DATA EXTRACTS below:
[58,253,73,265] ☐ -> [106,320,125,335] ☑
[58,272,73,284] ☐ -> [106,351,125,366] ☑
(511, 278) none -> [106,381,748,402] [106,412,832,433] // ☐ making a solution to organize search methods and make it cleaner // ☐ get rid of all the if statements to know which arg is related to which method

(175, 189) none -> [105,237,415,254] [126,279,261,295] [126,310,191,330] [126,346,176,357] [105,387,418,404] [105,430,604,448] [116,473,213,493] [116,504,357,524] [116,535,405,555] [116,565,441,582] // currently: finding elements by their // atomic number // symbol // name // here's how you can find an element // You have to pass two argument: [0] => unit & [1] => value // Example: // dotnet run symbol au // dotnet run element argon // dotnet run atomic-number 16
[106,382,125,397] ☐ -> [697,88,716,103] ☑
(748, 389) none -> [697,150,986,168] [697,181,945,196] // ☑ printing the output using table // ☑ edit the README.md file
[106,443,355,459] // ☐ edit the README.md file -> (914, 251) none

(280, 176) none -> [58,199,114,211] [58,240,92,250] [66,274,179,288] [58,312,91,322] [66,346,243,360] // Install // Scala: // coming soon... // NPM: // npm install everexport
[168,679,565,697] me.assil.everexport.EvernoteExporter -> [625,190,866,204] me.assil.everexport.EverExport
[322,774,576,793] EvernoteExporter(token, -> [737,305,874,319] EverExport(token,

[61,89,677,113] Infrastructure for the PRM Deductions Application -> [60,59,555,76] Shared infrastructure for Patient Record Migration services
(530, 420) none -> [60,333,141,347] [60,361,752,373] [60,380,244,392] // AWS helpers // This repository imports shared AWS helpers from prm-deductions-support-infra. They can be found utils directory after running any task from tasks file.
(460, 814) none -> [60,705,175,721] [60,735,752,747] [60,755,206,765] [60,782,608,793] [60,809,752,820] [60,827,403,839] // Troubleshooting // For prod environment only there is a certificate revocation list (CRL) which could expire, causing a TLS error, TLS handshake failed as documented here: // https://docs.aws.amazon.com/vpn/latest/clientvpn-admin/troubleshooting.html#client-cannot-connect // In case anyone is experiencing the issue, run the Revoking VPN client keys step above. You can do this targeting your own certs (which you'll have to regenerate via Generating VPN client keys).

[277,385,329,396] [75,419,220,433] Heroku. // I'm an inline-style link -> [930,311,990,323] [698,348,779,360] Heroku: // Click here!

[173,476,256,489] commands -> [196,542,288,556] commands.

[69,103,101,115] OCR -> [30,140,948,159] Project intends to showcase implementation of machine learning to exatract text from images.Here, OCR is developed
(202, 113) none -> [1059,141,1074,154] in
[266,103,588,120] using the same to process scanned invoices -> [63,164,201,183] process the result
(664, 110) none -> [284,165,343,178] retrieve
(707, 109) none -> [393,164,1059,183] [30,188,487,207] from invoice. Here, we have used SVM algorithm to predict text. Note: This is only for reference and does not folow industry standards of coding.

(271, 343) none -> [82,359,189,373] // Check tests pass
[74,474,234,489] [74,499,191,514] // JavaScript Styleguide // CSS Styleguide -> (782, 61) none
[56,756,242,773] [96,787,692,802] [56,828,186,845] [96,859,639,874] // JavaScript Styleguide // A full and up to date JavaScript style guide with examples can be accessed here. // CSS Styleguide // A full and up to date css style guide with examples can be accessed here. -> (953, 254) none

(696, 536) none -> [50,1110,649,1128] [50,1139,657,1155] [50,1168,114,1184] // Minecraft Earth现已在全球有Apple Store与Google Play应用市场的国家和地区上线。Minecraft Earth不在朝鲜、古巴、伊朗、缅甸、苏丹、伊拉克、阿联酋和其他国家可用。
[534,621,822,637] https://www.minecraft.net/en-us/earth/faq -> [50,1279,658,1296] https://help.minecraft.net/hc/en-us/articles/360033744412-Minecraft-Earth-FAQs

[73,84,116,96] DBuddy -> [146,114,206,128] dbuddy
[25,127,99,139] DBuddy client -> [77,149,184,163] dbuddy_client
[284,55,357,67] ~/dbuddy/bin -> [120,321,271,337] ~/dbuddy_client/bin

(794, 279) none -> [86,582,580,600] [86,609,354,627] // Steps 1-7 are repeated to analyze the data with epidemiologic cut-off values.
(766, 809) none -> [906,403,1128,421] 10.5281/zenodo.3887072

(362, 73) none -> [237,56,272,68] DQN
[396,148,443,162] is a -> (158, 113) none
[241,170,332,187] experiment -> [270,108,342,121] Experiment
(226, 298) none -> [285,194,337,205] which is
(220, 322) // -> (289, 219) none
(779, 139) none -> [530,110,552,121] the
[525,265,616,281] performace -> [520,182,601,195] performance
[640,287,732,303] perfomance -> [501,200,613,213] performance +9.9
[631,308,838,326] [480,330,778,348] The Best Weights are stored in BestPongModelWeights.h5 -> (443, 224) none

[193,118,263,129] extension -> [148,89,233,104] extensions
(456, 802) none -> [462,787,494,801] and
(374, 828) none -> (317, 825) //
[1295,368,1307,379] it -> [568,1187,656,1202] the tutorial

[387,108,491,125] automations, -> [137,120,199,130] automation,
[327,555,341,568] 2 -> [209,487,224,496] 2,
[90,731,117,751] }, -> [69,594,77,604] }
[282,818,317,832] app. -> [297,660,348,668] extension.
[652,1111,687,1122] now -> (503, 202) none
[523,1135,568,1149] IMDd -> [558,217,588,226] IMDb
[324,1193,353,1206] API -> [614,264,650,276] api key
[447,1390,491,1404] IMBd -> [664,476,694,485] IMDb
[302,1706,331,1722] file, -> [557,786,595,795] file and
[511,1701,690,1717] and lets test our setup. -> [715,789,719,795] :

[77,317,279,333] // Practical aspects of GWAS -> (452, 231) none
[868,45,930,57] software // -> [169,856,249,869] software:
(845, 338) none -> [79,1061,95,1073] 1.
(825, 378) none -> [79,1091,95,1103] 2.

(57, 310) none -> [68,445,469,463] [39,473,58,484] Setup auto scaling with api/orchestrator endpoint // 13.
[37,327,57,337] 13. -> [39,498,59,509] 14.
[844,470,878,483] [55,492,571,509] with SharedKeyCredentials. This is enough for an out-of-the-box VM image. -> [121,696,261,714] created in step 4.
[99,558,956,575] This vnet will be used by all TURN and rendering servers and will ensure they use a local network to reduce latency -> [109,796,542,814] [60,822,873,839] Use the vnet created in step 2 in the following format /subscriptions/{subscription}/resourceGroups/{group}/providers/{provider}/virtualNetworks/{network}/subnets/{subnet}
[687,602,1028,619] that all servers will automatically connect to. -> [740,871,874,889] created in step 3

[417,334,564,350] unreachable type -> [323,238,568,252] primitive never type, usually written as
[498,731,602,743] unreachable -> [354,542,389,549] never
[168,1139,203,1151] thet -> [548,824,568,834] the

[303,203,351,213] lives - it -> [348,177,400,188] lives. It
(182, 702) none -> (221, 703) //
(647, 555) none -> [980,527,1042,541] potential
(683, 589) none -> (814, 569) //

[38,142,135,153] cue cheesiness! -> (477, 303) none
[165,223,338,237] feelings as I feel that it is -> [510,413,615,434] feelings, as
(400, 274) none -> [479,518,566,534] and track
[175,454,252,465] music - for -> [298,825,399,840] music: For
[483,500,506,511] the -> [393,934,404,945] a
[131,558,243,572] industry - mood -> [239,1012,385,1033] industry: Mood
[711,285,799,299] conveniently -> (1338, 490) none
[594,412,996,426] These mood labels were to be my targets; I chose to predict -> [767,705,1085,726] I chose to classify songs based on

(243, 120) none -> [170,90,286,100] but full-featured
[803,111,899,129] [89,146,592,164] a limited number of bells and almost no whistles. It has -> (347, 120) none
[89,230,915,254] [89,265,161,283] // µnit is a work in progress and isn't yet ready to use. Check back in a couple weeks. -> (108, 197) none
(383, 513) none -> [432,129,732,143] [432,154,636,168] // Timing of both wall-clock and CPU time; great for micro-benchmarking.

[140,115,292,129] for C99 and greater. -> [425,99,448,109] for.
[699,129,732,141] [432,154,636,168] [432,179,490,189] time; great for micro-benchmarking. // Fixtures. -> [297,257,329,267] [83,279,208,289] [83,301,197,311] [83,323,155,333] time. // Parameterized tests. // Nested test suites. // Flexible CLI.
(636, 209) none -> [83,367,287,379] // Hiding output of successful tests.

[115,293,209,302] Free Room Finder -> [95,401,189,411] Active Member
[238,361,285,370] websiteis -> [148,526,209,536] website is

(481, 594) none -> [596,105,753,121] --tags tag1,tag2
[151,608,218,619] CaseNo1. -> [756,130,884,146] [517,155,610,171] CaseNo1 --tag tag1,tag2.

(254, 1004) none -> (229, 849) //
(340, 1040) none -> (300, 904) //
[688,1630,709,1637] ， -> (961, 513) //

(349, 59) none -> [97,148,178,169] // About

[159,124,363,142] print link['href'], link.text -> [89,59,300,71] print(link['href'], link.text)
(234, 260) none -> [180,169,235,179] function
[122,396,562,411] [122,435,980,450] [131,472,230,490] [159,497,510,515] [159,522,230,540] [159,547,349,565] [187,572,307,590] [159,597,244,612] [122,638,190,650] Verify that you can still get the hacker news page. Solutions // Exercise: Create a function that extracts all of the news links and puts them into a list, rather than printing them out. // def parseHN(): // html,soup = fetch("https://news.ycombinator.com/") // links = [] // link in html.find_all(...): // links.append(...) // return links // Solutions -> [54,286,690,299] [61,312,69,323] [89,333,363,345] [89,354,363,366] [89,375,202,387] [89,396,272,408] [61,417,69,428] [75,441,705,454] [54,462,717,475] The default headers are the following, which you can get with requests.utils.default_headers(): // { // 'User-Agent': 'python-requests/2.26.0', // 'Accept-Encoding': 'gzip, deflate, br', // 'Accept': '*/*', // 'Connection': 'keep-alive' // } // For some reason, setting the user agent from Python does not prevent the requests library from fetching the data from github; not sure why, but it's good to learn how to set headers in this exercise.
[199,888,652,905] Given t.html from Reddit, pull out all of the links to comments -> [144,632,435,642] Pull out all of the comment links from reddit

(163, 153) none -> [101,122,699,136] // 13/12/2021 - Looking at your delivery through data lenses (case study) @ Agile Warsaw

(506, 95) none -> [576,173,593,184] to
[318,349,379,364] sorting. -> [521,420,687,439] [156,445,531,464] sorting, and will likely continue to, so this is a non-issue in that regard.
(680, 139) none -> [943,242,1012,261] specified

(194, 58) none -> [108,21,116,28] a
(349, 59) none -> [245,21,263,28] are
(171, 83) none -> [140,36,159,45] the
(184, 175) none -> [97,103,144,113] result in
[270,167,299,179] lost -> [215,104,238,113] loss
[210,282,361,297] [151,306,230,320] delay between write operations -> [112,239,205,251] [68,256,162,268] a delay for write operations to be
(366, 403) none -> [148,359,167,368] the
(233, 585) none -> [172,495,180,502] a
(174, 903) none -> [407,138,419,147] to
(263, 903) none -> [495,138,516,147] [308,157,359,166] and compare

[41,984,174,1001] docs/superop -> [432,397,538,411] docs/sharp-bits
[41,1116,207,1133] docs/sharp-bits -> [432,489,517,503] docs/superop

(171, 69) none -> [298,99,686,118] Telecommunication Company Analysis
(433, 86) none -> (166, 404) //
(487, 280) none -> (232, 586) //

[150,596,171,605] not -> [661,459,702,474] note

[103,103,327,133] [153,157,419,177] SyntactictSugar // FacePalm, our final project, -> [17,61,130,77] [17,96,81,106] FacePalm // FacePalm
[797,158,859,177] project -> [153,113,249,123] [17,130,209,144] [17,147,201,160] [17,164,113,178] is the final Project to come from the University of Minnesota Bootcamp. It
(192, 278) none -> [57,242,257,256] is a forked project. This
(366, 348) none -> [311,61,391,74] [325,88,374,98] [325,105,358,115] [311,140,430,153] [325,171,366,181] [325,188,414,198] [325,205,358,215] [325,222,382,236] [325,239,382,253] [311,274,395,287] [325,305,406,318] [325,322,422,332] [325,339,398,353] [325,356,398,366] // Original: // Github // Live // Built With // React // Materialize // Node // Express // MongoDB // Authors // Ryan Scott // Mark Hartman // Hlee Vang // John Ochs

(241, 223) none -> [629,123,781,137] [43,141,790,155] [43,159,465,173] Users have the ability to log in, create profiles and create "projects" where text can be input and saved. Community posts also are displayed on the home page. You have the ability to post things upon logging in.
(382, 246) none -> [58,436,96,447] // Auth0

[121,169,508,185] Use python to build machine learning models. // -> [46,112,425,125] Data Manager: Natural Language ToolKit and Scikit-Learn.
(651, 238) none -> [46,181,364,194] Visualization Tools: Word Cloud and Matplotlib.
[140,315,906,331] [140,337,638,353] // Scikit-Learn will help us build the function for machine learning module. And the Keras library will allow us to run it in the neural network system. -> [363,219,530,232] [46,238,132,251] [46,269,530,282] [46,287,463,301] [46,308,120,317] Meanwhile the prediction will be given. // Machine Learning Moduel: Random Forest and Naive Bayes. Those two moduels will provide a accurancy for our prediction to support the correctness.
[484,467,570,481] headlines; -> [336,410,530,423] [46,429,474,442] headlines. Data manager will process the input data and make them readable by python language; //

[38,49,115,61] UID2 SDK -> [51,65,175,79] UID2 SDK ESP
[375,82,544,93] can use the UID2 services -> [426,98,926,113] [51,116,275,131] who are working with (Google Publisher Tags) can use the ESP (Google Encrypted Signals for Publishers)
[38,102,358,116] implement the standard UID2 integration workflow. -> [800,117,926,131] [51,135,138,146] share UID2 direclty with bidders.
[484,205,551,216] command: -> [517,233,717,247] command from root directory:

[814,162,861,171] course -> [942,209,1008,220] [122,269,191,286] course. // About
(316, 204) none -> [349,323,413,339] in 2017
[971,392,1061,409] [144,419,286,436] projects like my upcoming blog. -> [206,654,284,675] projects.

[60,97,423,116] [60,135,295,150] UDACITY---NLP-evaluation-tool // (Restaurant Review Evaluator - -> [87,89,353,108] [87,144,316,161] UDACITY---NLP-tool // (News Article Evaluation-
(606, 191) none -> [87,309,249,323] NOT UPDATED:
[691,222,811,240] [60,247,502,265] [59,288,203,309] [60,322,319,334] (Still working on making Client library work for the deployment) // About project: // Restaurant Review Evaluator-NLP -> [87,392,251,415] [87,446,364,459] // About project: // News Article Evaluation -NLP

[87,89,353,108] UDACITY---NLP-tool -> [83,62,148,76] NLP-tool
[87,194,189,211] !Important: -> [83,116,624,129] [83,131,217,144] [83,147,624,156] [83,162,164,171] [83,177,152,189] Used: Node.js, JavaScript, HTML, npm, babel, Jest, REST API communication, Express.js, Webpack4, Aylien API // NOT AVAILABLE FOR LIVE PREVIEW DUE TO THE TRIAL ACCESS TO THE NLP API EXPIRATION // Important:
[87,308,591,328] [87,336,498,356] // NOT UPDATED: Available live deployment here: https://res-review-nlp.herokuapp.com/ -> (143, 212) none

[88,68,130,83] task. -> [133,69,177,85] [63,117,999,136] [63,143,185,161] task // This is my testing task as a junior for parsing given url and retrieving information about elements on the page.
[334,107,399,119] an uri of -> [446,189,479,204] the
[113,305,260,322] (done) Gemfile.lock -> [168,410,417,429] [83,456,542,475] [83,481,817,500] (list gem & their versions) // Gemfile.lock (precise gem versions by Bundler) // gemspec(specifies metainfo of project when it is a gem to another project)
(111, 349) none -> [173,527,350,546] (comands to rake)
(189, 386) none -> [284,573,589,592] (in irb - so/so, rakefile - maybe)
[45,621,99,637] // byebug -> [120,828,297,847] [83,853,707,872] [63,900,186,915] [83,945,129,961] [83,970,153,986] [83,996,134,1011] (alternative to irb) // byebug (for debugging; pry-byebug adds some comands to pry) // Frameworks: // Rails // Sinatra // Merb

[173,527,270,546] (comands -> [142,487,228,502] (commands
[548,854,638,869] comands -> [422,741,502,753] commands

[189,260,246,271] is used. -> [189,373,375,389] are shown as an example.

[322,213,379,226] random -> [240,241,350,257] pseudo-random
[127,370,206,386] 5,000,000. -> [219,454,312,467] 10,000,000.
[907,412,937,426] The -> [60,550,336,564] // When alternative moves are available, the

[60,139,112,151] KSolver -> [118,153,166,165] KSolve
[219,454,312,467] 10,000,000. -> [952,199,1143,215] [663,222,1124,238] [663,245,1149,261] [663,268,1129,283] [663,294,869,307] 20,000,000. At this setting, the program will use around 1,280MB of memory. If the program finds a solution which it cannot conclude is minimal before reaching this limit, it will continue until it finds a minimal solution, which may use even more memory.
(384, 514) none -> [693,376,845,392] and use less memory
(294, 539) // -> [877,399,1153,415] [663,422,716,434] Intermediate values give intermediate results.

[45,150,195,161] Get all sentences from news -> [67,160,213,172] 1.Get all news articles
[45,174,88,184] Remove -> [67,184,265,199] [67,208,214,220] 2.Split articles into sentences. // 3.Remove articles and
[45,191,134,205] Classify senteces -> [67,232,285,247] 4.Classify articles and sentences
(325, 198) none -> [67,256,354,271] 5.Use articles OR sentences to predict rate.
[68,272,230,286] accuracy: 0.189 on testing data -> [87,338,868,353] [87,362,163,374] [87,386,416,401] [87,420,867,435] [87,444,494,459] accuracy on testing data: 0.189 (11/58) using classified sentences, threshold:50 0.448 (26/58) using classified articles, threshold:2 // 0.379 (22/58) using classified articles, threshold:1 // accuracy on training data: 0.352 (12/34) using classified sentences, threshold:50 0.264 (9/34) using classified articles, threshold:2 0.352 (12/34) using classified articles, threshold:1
End of DATA EXTRACTS.
■ WHAT YOU HAVE TO DO:
Starting at the first line of the data above, please restate word for word every line up to and including the one that holds "(530, 420) none", and add nothing else.

■ EXERCISE RESULT:
[58,253,73,265] ☐ -> [106,320,125,335] ☑
[58,272,73,284] ☐ -> [106,351,125,366] ☑
(511, 278) none -> [106,381,748,402] [106,412,832,433] // ☐ making a solution to organize search methods and make it cleaner // ☐ get rid of all the if statements to know which arg is related to which method

(175, 189) none -> [105,237,415,254] [126,279,261,295] [126,310,191,330] [126,346,176,357] [105,387,418,404] [105,430,604,448] [116,473,213,493] [116,504,357,524] [116,535,405,555] [116,565,441,582] // currently: finding elements by their // atomic number // symbol // name // here's how you can find an element // You have to pass two argument: [0] => unit & [1] => value // Example: // dotnet run symbol au // dotnet run element argon // dotnet run atomic-number 16
[106,382,125,397] ☐ -> [697,88,716,103] ☑
(748, 389) none -> [697,150,986,168] [697,181,945,196] // ☑ printing the output using table // ☑ edit the README.md file
[106,443,355,459] // ☐ edit the README.md file -> (914, 251) none

(280, 176) none -> [58,199,114,211] [58,240,92,250] [66,274,179,288] [58,312,91,322] [66,346,243,360] // Install // Scala: // coming soon... // NPM: // npm install everexport
[168,679,565,697] me.assil.everexport.EvernoteExporter -> [625,190,866,204] me.assil.everexport.EverExport
[322,774,576,793] EvernoteExporter(token, -> [737,305,874,319] EverExport(token,

[61,89,677,113] Infrastructure for the PRM Deductions Application -> [60,59,555,76] Shared infrastructure for Patient Record Migration services
(530, 420) none -> [60,333,141,347] [60,361,752,373] [60,380,244,392] // AWS helpers // This repository imports shared AWS helpers from prm-deductions-support-infra. They can be found utils directory after running any task from tasks file.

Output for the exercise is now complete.